(Beginning of Data extract)

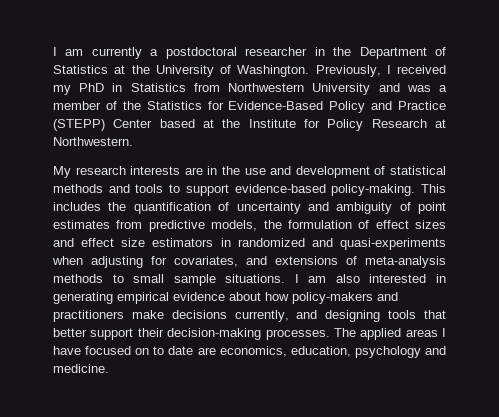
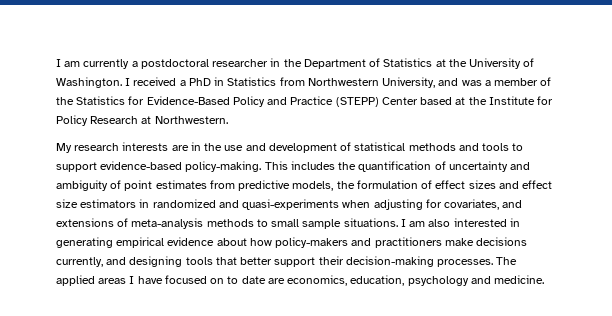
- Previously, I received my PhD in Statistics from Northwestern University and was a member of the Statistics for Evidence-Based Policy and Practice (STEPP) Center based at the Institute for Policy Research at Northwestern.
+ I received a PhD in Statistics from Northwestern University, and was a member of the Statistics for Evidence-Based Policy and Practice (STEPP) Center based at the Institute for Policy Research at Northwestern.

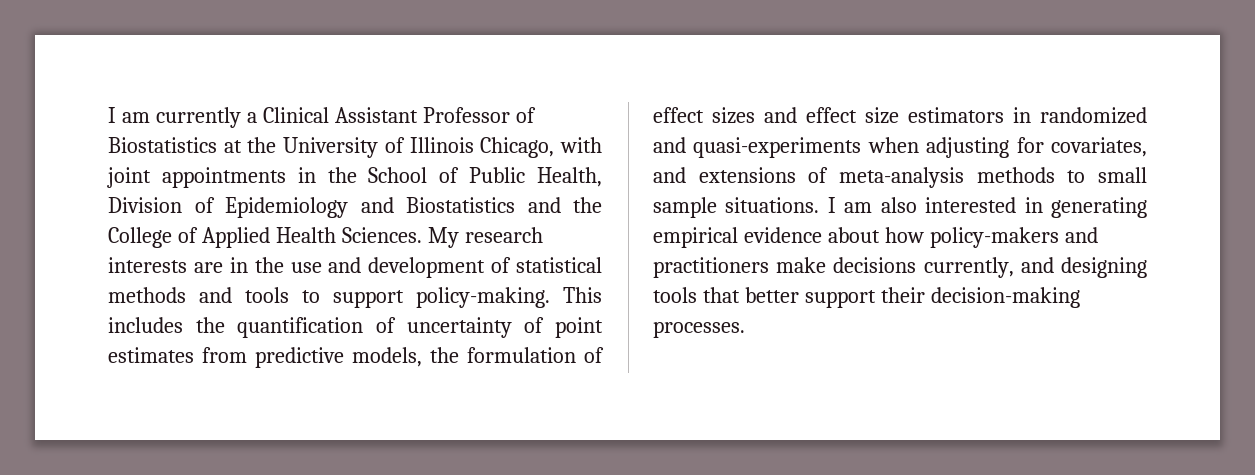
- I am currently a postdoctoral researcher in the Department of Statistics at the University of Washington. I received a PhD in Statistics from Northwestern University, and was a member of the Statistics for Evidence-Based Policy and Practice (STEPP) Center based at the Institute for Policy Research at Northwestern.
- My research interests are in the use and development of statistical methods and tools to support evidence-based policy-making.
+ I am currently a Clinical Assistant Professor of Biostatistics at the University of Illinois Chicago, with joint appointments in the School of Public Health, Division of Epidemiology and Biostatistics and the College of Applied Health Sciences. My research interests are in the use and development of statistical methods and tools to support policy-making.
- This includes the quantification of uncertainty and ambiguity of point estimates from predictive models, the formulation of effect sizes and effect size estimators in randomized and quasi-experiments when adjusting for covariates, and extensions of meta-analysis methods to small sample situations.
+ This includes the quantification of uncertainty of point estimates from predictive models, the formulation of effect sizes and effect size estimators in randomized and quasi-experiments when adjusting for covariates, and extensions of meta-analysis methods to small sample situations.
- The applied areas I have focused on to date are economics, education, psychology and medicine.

(End of Data extract)
(Beginning of Data extract)

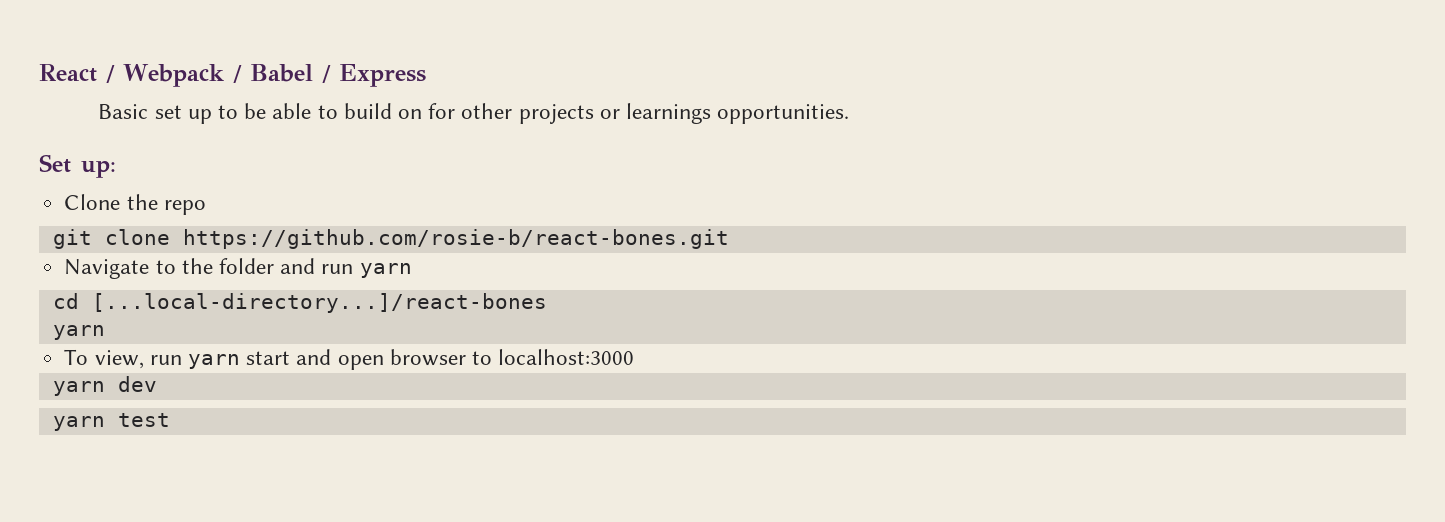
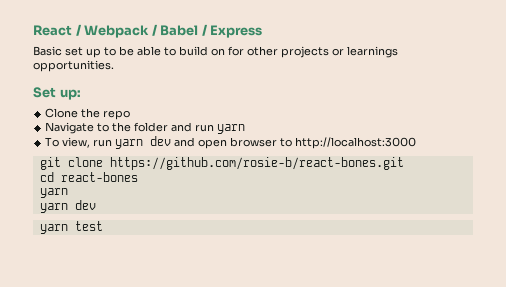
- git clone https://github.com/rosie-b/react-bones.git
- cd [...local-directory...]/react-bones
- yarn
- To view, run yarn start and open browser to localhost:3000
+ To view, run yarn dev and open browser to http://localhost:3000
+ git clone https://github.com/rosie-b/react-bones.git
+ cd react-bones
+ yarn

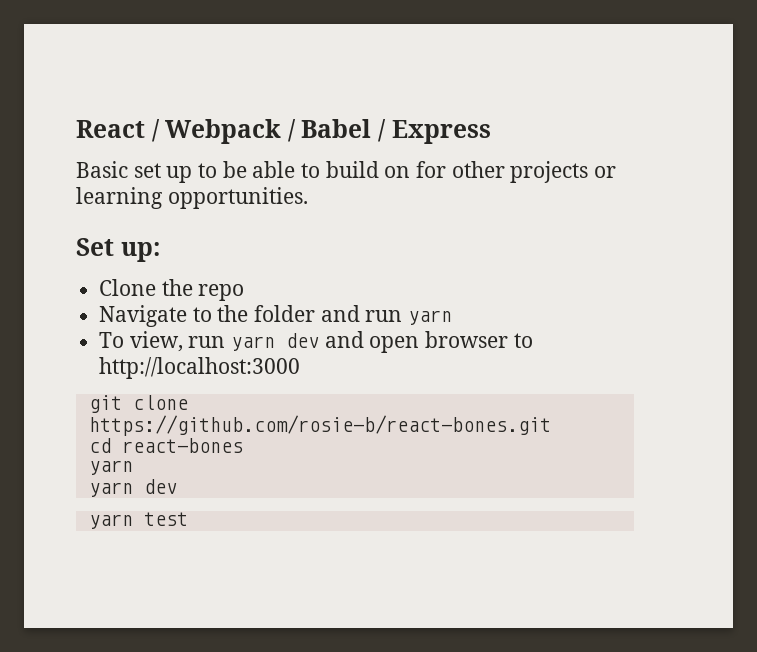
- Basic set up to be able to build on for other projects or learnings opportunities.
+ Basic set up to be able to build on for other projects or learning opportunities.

(End of Data extract)
(Beginning of Data extract)

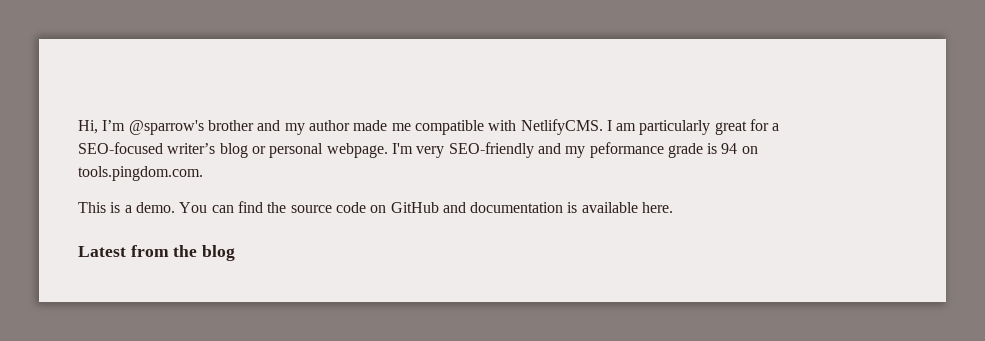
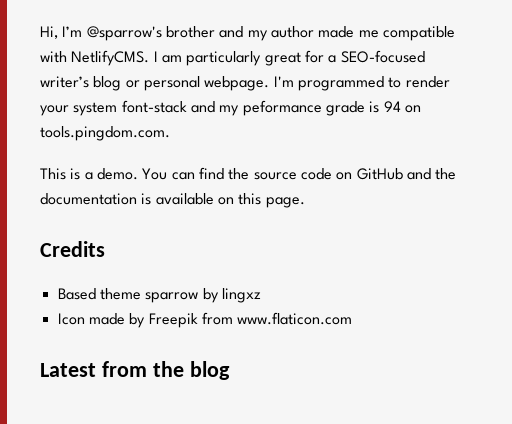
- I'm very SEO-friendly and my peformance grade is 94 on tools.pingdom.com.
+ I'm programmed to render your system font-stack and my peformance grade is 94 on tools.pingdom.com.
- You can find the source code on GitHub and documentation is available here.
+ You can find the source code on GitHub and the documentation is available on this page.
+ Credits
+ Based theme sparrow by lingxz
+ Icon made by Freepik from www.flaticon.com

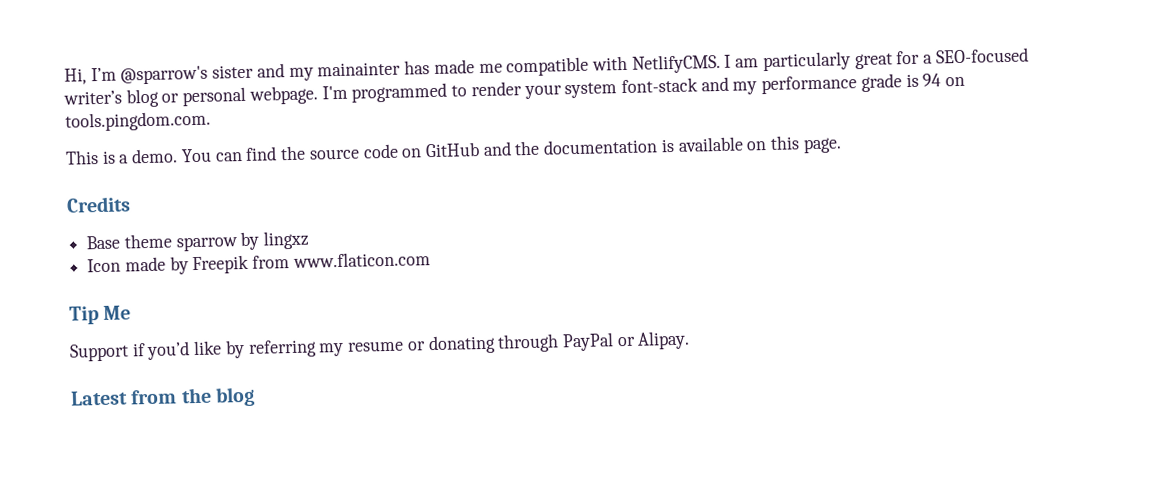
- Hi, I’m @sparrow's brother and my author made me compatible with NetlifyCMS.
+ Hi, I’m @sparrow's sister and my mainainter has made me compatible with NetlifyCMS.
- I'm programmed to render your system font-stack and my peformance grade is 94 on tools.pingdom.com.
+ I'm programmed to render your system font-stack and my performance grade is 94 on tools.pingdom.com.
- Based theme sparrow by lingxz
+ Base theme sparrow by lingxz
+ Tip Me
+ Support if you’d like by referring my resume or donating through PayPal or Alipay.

(End of Data extract)

Of the entries above, repeat exactly the lines between the line with "to support policy-making." and the line with "- The applied", inclusive, and no others.

+ I am currently a Clinical Assistant Professor of Biostatistics at the University of Illinois Chicago, with joint appointments in the School of Public Health, Division of Epidemiology and Biostatistics and the College of Applied Health Sciences. My research interests are in the use and development of statistical methods and tools to support policy-making.
- This includes the quantification of uncertainty and ambiguity of point estimates from predictive models, the formulation of effect sizes and effect size estimators in randomized and quasi-experiments when adjusting for covariates, and extensions of meta-analysis methods to small sample situations.
+ This includes the quantification of uncertainty of point estimates from predictive models, the formulation of effect sizes and effect size estimators in randomized and quasi-experiments when adjusting for covariates, and extensions of meta-analysis methods to small sample situations.
- The applied areas I have focused on to date are economics, education, psychology and medicine.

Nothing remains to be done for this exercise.